– Это кто?
– Добрый король Дагобер. Он не запрещен.
– Да уж. Сегодня никто не знает, что запрещено, а что нет. – Он сделал шаг к двери. – Хорошо делай уборку, Флёри. Они придут, и если найдут хоть одну листовку…
“Они” не нашли листовок. Им не пришло в голову поискать их внутри королей Франции.
Печатный станок тоже не нашли. Он был в яме под кучей навоза. Они немного потыкали вилами в навоз, который отозвался, как следует, и прекратили поиски.
Немецкие солдаты часто заходили, чтобы заказать нам “ньямов” – они посылали их в подарок детям. Во внутренностях некоторых воздушных змеев таились не только призывы к сопротивлению, вышедшие из‐под пламенного пера месье Пендера, но и сведения о главных группировках немецких войск и расположении береговых батарей. Приходилось быть очень внимательными, чтобы не спутать “товар на продажу” с непродажными змеями.
Наши соседи Кайе все знали о нашей деятельности, и Жанно Кайе часто служил нам гонцом. Что касается Маньяров, я порой спрашивал себя, замечают ли они вообще, что Франция оккупирована. К немцам у них было то же отношение, что и ко всему миру: они их игнорировали. Никто никогда не видел, чтобы они проявляли хоть малейший интерес к тому, что происходит вокруг них.
– Но они по‐прежнему делают лучшее масло в округе, – одобрительно говорил Марселен Дюпра.
Хозяин “Прелестного уголка” рекомендовал нас своей новой клиентуре, и даже знаменитый немецкий пилот Мильх нанес нам визит.
Нашим самым постоянным гостем в Ла-Мотт был мэр Клери. Он садился на скамью в мастерской и сидел, мрачный и недоверчивый, глядя, как дядя приделывает тело и крылья к наивным картинкам, которые ему присылают дети; потом уходил. Он казался обеспокоенным, но хранил свои опасения про себя. И все‐таки однажды он отвел дядю в сторону:
– Амбруаз, в конце концов ты сделаешь глупость. Я чувствую. Что ты скрываешь?
– То есть?
– Ладно-ладно, не прикидывайся. Я уверен, ты его где‐то прячешь, а потом запустишь, и тебя посадят, это я тебе говорю.

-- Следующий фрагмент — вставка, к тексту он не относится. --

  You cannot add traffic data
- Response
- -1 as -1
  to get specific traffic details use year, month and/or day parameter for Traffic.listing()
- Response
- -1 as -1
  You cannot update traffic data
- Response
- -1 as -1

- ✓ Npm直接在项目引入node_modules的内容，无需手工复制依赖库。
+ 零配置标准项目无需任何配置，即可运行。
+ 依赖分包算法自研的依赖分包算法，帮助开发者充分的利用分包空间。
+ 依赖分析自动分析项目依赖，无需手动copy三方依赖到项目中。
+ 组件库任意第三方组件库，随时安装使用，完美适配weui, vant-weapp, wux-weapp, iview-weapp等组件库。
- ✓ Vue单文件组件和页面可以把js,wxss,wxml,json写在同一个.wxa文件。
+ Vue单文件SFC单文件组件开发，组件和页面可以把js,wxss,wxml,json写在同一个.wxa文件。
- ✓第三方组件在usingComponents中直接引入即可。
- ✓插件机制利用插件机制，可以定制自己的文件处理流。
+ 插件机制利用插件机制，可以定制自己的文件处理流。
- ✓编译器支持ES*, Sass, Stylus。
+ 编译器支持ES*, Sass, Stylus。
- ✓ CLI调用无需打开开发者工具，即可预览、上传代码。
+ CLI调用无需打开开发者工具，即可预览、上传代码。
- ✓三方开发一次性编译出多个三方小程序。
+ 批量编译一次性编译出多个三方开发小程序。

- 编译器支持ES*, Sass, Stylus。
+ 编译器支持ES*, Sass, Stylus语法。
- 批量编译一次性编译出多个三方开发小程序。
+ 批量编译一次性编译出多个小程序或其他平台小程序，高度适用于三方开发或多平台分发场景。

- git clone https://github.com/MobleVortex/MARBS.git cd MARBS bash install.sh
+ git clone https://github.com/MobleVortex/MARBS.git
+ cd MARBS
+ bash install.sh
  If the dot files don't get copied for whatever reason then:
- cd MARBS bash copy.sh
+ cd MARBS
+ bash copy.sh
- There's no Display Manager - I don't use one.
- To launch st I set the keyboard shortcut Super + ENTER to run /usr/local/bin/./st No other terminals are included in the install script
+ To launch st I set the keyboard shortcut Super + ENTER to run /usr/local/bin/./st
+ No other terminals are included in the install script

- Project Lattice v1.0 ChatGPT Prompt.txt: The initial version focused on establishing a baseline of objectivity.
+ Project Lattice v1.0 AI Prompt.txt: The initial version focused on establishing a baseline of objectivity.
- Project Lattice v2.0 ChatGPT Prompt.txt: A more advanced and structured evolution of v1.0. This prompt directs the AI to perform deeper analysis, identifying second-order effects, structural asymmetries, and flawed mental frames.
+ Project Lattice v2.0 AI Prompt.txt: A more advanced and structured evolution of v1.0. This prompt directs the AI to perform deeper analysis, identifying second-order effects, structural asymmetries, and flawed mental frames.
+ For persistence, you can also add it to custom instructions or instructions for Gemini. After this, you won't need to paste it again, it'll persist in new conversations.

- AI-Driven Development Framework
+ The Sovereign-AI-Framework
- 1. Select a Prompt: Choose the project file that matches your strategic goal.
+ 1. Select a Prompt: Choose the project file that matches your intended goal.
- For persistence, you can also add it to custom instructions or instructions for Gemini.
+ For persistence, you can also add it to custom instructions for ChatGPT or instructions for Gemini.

– Я не знаю, о чем вы говорите.
– Ты сделал змея в виде де Голля, я знаю, так я и думал. Знаешь, что тебя ждет в тот день, когда ты его запустишь?
Дядя сначала ничего не сказал, но я видел, что он тронут. Когда что‐то его трогало, его взгляд смягчался. Он сел рядом с мэром:
– Ну, ну, не думай об этом все время, Альбер, иначе ты и не заметишь, как закричишь с балкона мэрии: “Да здравствует де Голль!” И не делай такого лица. – Он засмеялся в густые усы. – Я тебя не выдам!
– Выдать меня – за что? – завопил Плантье.
– Я не скажу немцам, что ты прячешь у себя “Де Голля”.
Месье Плантье молчал, глядя себе под ноги. Потом он ушел и не вернулся. Он сдерживал себя еще несколько месяцев, а потом, в апреле 1942‐го, ему удалось добраться до Англии в рыбацкой лодке.